Des réseaux partout, complets, oui, mais il faut des réseaux bien construits. Les plans de reprise des réseaux les plus accidentogènes, notamment ceux en cours par XpFibre ou Altitude, apportent des résultats encourageants dans les communes où les travaux ont été faits. Néanmoins, là où la patronne de l’Arcep n’est pas contente, c’est sur le plan d’action de la filière présenté en septembre 2022, il y a deux ans, sur l’amélioration générale des processus de raccordement, qu’il s’agisse de la formation des agents d’intervention, leur labellisation, ou la mise en place des outils de contrôle (les comptes-rendus d’intervention photos ou l’application « e-intervention »). "tout ceci tarde à apporter des résultats concrets et satisfaisants pour les Français. Je reçois encore de trop nombreux témoignages des galères vécues de clients, baladés entre leur opérateur commercial et l’opérateur d’infrastructure, se renvoyant la balle de la responsabilité de l’échec au raccordement. Le statu quo n’est plus tenable. Est-ce là la promesse d’accès de référence qui a été faite aux français ? Non.", tempête Laure de La Raudière qui assure que "l’heure n’est vraiment plus à chicailler sur la responsabilité du voisin ou sur la mise en œuvre d’un énième process. L’heure est aux résultats et à l’amélioration concrète de la qualité des interventions".
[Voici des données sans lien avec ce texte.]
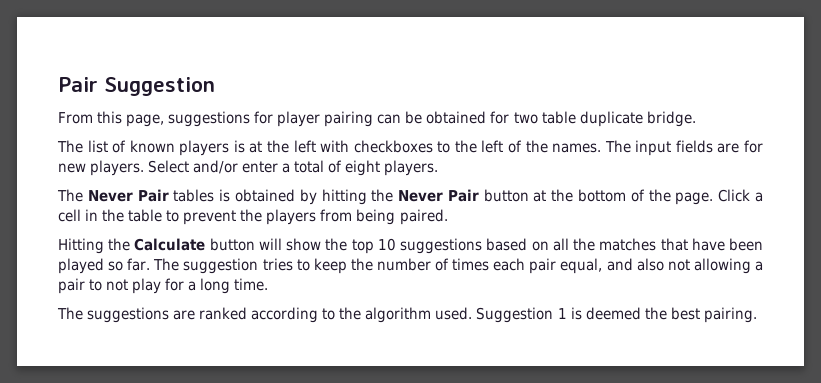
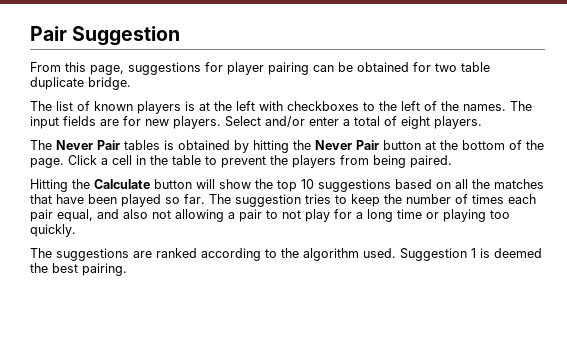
- The suggestion tries to keep the number of times each pair equal, and also not allowing a pair to not play for a long time.
+ The suggestion tries to keep the number of times each pair equal, and also not allowing a pair to not play for a long time or playing too quickly.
Du raccordable au raccordé
Parallèlement à ces enjeux très opérationnels de qualité des réseaux fibre, l’un des grands enjeux de demain est la résilience des réseaux, c’est-à-dire la capacité de nos réseaux à surmonter les aléas et les risques, qu’ils soient physiques, logiciels, organisationnels ou technologiques. Sur ce point, l’Arcep contribue et continuera de contribuer, en apportant son expertise, aux travaux et aux réflexions menés en la matière, avec tous : services de l’Etat, opérateurs et collectivités. Mais c’est bien la notion de local effectivement raccordé qui rendra acceptable socialement la fermeture du réseau cuivre. Cela recouvre schématiquement deux cas de figure. D’abord l’absence de génie civil sur le domaine public : sur ce point, l’Arcep émis une recommandation sur ce sujet en juillet 2023 qui clarifie les responsabilités de chacun, et en premier chef, celles de l’opérateur d’infrastructure sur le domaine public. Le cadre est posé. Ensuite, les travaux à réaliser en partie privative. Sur ce point, comme nous entrons dans la phase opérationnelle de la fermeture du réseau cuivre et que ce projet concerne de très nombreux de foyers français, qu’il va susciter de nombreuses questions, il est l’heure maintenant d’avoir un portage politique de la fermeture du réseau cuivre, une communication d’Etat, du gouvernement. "Cela donnera un cadre justifié aux démarches nécessaires des opérateurs, cela permettra aux Français d’anticiper les travaux à faire, cela rassurera sur les solutions de connectivité existante à la place du cuivre. Il me semble aussi qu’un dispositif d’accompagnement des ménages les plus modestes serait aussi bienvenu, mais je laisse ce débat au gouvernement et aux parlementaires…", explique Laure de La Raudière.